A certified paralegal and ICF Certified Professional Coach, Aminah is a contributing author to All This Safety Is Killing Us, where her chapter, “Medical Neglect as Carceral Violence,” exposes the violent realities of healthcare behind bars. She also co-authored the policy brief Criminal Record Stigma in the College-Educated Labor Market, which examines how record-based discrimination constrains opportunity even among credentialed job seekers. Aminah received her undergraduate degree from UC Berkeley.

Jennifer James is an Associate Professor and the Nursing Alumni and Mary Harms Endowed Chair in the Institute for Health and Aging and the Department of Social and Behavioral Sciences at the University of California San Francisco, where she also directs the sociology PhD program. Jen is a sociologist and Black Feminist scholar who conducts community-engaged qualitative research on racism and health.

Her current work is focused on patient-provider relationships and shared decision-making in carceral settings. Across several research projects, her work centers the voices and experiences of people incarcerated in prisons and jails to better understand women’s health and aging behind bars. Her work has been published in social science, bioethics, and health sciences journals, as well as in numerous edited volumes and in publications distributed inside prisons. Dr. James holds a PhD in Sociology from UCSF, a Master’s of Social Work and a Master’s of Science in Social Policy from the University of Pennsylvania and a Bachelor of Arts in Political Science from Yale University.

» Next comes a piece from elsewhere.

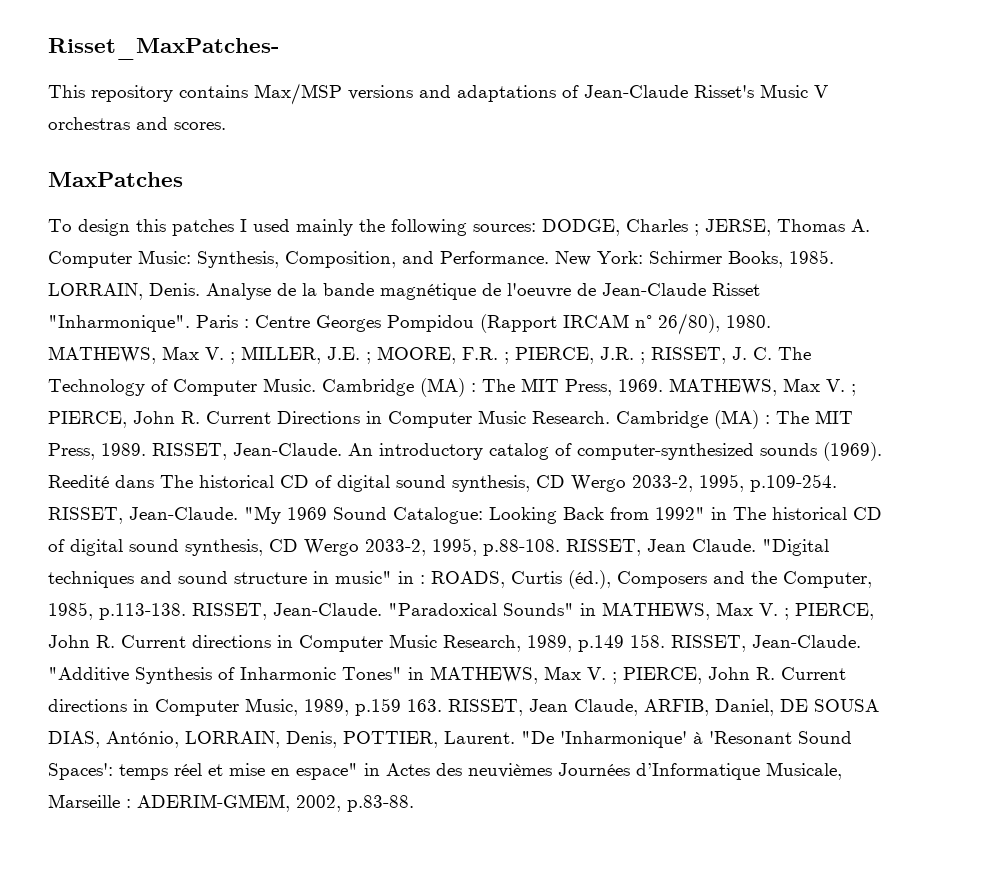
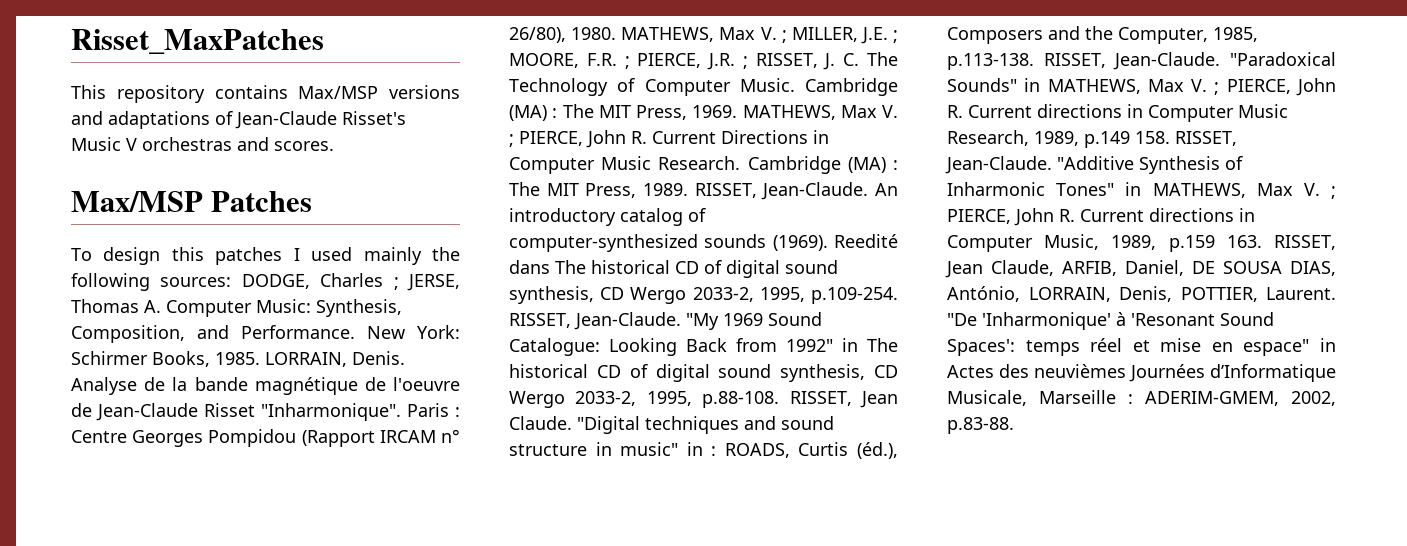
[48,38,279,60] Risset_MaxPatches- -> [71,29,324,54] Risset_MaxPatches
[48,172,183,187] MaxPatches -> [71,191,313,212] Max/MSP Patches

Carlos Martinez, MPH, PhD is an Assistant Professor in the Department of Latin American and Latino Studies and core faculty member of the Global and Community Health program at the University of California, Santa Cruz. Trained in public health and medical anthropology, Dr. Martinez’s research examines the health and sociocultural implications of policing, incarceration, and punitive immigration and drug policies. He is the co-editor of All This Safety Is Killing Us: Health Justice Beyond Prisons, Police, and Borders (North Atlantic Books, 2025).

This event is organized in conjunction with the exhibition Everything is Going Right and as part of Visualizing Abolition, an arts-based initiative that reaches across prison borders to contribute to the unfolding collective story and alternative imagining underway to create a future free of prisons.